For the Tangy Asian Dressing

  • 3 tablespoons rice vinegar
  • 1 ½ tablespoons tamari soy sauce
  • 1 tablespoon sesame oil
  • 1 tablespoon grapeseed or canola oil
  • ½-1 teaspoon honey, to taste
  • ½ teaspoon ginger paste
  • Pinch of chili flakes

Notes on Quality

Chicken thighs are juicier, but breasts work well for a leaner option
Full-fat coconut milk gives a richer flavor, but light coconut milk reduces calories
Tamari soy sauce keeps it gluten-free
Pomegranate seeds add a pop of sweetness

Possible Substitutions

Try shrimp, tofu, or tempeh instead of chicken
Swap maple syrup for honey or agave syrup
Use mixed greens like spinach, arugula, or romaine

Step-by-Step Instructions

Marinate the Chicken

In a mixing bowl, combine tamari soy sauce, coconut milk, lime juice, maple syrup, sesame oil, garlic, and ginger
Add the chicken cubes, making sure they are well coated
Marinate for at least 2 hours (or up to overnight for maximum flavor)

Prepare for Grilling

Soak bamboo skewers in water for 30 minutes to prevent burning
Thread the marinated chicken onto the skewers

Grill the Chicken

Oil the grill grates, then preheat the grill (or griddle pan) to medium-high heat
Grill chicken skewers for 10-15 minutes, turning occasionally and brushing with extra marinade, until golden brown and fully cooked
Use a meat thermometer to ensure the internal temperature reaches 165°F (74°C)
Optional: Reduce the remaining marinade in a saucepan over low heat until it thickens and brush over the cooked chicken

Coconut Grilled Chicken Salad

Assemble the Salad

In a large bowl, toss the mixed greens, cucumber, grape tomatoes, radishes, and pomegranate seeds
Remove the grilled chicken from the skewers and place on top of the salad

Make the Dressing

Whisk together all dressing ingredients in a small bowl until well combined
Drizzle over the salad before serving

Expert Tips & Tricks

Best Practices

Marinate the chicken longer for a deeper flavor
Grill on medium-high heat to avoid drying out the chicken
Use metal skewers for better heat distribution

Common Mistakes

Over-marinating in citrus-based marinades can break down the meat too much
Turning the skewers too often can prevent proper grill marks

Time-Saving Tips

Prep the marinade the night before
Use pre-washed salad greens for quick assembly

Serving Suggestions

Pairings

This salad pairs beautifully with light appetizers like Valentine’s Day Stuffed Mushrooms or Mini Spinach and Feta Puffs

Presentation Ideas

Serve in a wide, shallow bowl for a restaurant-style look
Garnish with extra lime wedges and sesame seeds

Beverage Pairings

Pair with a crisp white wine like Sauvignon Blanc
For a non-alcoholic option, try coconut water with a splash of lime

Storage & Reheating

Leftover Storage

Store grilled chicken separately from the salad in an airtight container for up to 3 days in the fridge
Dressing can be refrigerated for up to a week

Reheating Methods

Reheat the chicken in a skillet over medium heat or in the microwave for 1-2 minutes

Frequently Asked Questions

Substitutions & Adjustments

Can I make this with pre-cooked chicken?

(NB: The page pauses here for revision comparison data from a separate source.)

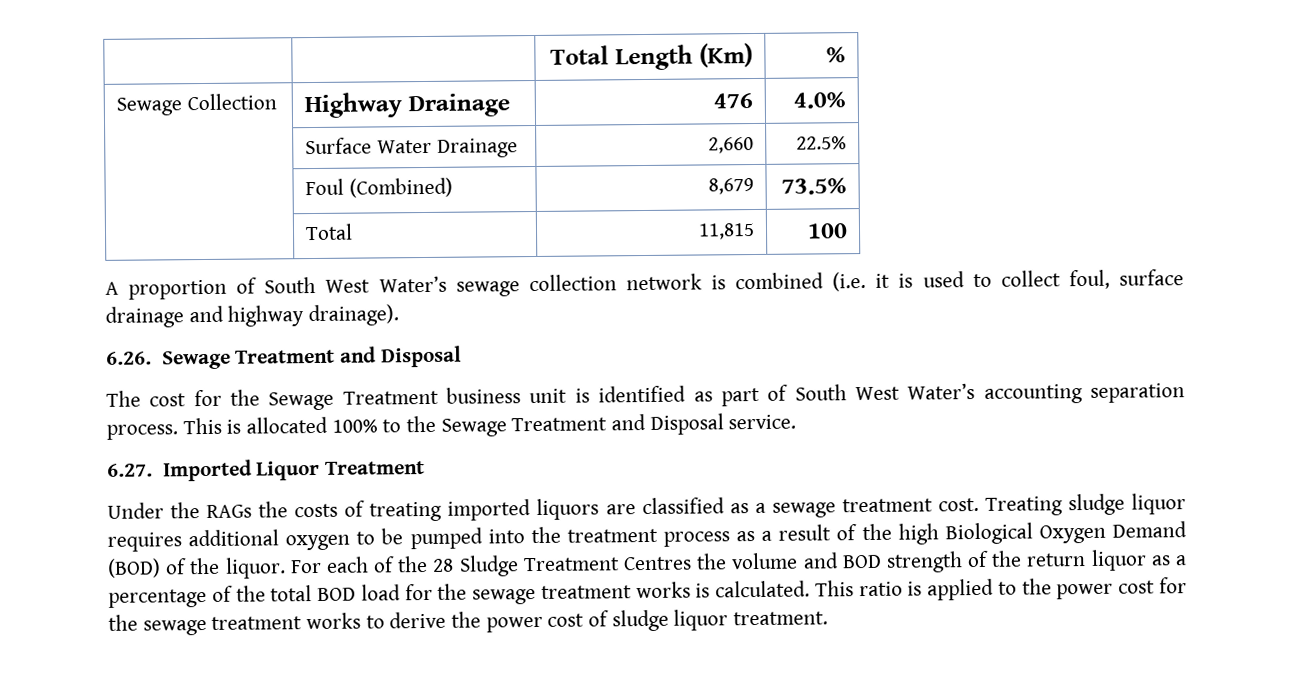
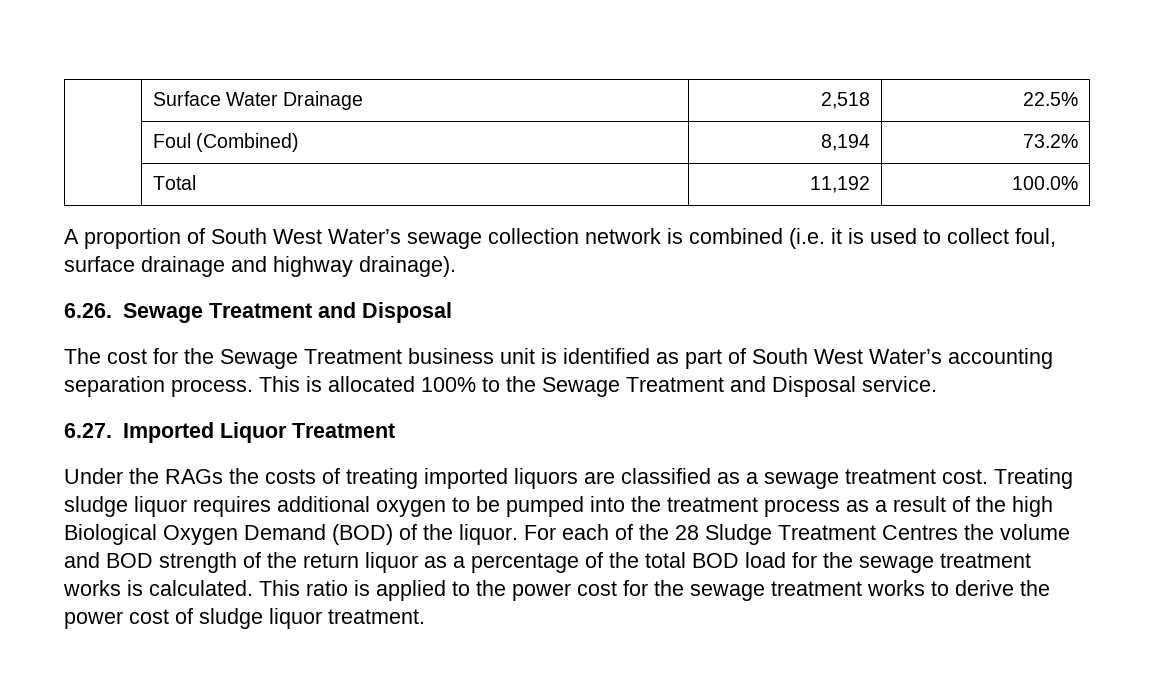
- | | Total Length (Km) | %
- Sewage Collection | Highway Drainage | 476 | 4.0%
- | Surface Water Drainage | 2,660 | 22.5%
+ | Surface Water Drainage | 2,518 | 22.5%
- | Foul (Combined) | 8,679 | 73.5%
+ | Foul (Combined) | 8,194 | 73.2%
- | Total | 11,815 | 100
+ | Total | 11,192 | 100.0%

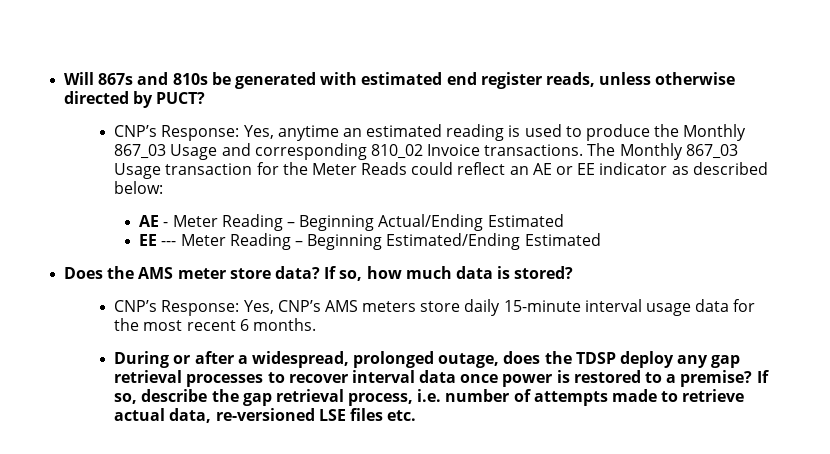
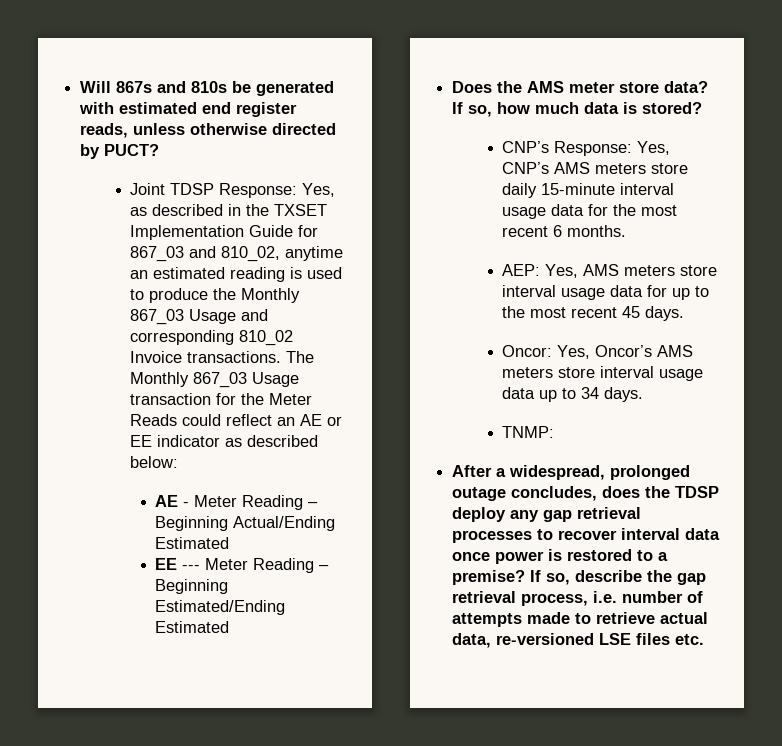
- CNP’s Response: Yes, anytime an estimated reading is used to produce the Monthly 867_03 Usage and corresponding 810_02 Invoice transactions.
+ Joint TDSP Response: Yes, as described in the TXSET Implementation Guide for 867_03 and 810_02, anytime an estimated reading is used to produce the Monthly 867_03 Usage and corresponding 810_02 Invoice transactions.
- During or after a widespread, prolonged outage, does the TDSP deploy any gap retrieval processes to recover interval data once power is restored to a premise?
+ AEP: Yes, AMS meters store interval usage data for up to the most recent 45 days.
+ Oncor: Yes, Oncor’s AMS meters store interval usage data up to 34 days.
+ TNMP:
+ After a widespread, prolonged outage concludes, does the TDSP deploy any gap retrieval processes to recover interval data once power is restored to a premise?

Yes, but grilling adds the best flavor
What can I use instead of sesame oil? Try olive oil or avocado oil

Troubleshooting

Chicken is dry? Reduce cooking time and use a meat thermometer
Salad is soggy? Don’t dress it until right before serving

Variations & Customizations

Dietary Adaptations

Make it vegan by using tofu and a plant-based sweetener
For keto, omit maple syrup and pomegranate seeds

Flavor Twists

Add crushed peanuts or cashews for extra crunch
Try a spicy dressing with sriracha or extra chili flakes

Seasonal/Holiday Versions

Swap pomegranate seeds for fresh mango in summer
Add roasted butternut squash in fall

Conclusion

This Coconut Grilled Chicken Salad is a must-try for anyone who loves fresh, bold flavors with a tropical twist. Whether for a light meal or a fancy dinner, it’s sure to impress. Try it out and let me know how you like it!

For more delicious recipes, check out Heart-Shaped Caprese Skewers and follow along on Pinterest for more inspiration.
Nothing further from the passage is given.